The oddball embedded spectrum analyzer

It’s no secret, the Technicolor home cable gateway sucks. However…. if you have one, try http://10.0.0.10:8080 in Chrome or Safari…. (Link will just error if there’s nothing there).

Voila— you have your very own 21st century Graph Channel.

There’s a RF spectrum analyzer in there. Now, it’s not a GREAT one, the minimum frequency resolution is a big wide 6 megacycle wide sweep…. but it’s there.

cable-specOverall view, you can see the bands used for upstream and downstream, divided by a blank band around 100.

That band has some spiky bits in it. What are they? Well… I live within walking distance for the transmitters for a couple of 100KW ERP FM’s…
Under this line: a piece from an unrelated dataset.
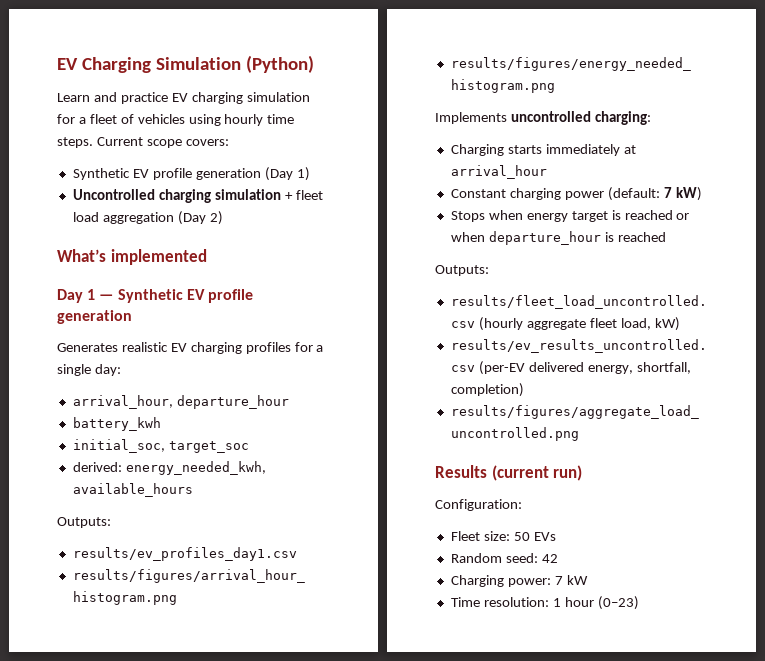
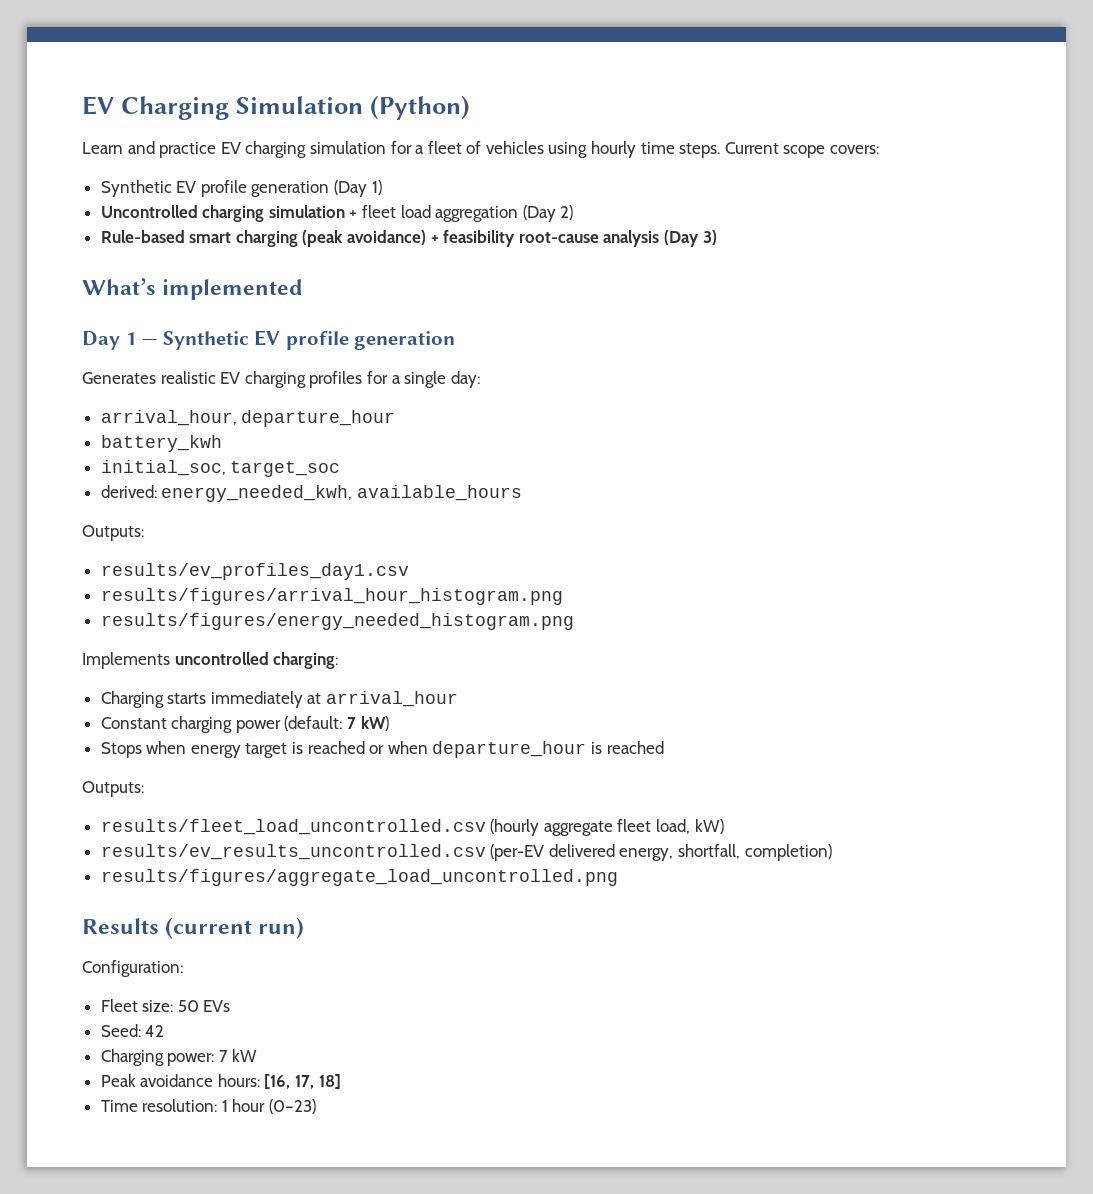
+ Rule-based smart charging (peak avoidance) + feasibility root-cause analysis (Day 3)
- Random seed: 42
+ Seed: 42
+ Peak avoidance hours: [16, 17, 18]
ENHANCE! There’s 93.5 “The Bull” W228BV-FX; 106.7 WDXJ-FM + HD, 105.9 WBGG-FM, and a few others, all leaking into the cable system at fairly harmless looking levels. I suspect Comcast simply leaves this band of spectrum empty on their cable system to make life easier in the face of RF leakage. (??)

spec-fm-band

I’ll code a GUI interface in Visual Basic…
The view goes in just enough to make the analog carrier and HD sidebands of WXDJ-FM visible and distinct. It looks like the lower one MIGHT be suppressed a bit – this is an interference mitigation feature present in modern HD exciter firmware from Harris/GatesAir, Broadcast Electronics, and Nautel. You can back it down a bit to be all cool and avoid adjacent channel interference.

cable-iboc
I dunno — you can’t expect a spectrum analyzer built into cost engineered nasty home internet CPE to be the best thing ever, but it’s still fun to play with.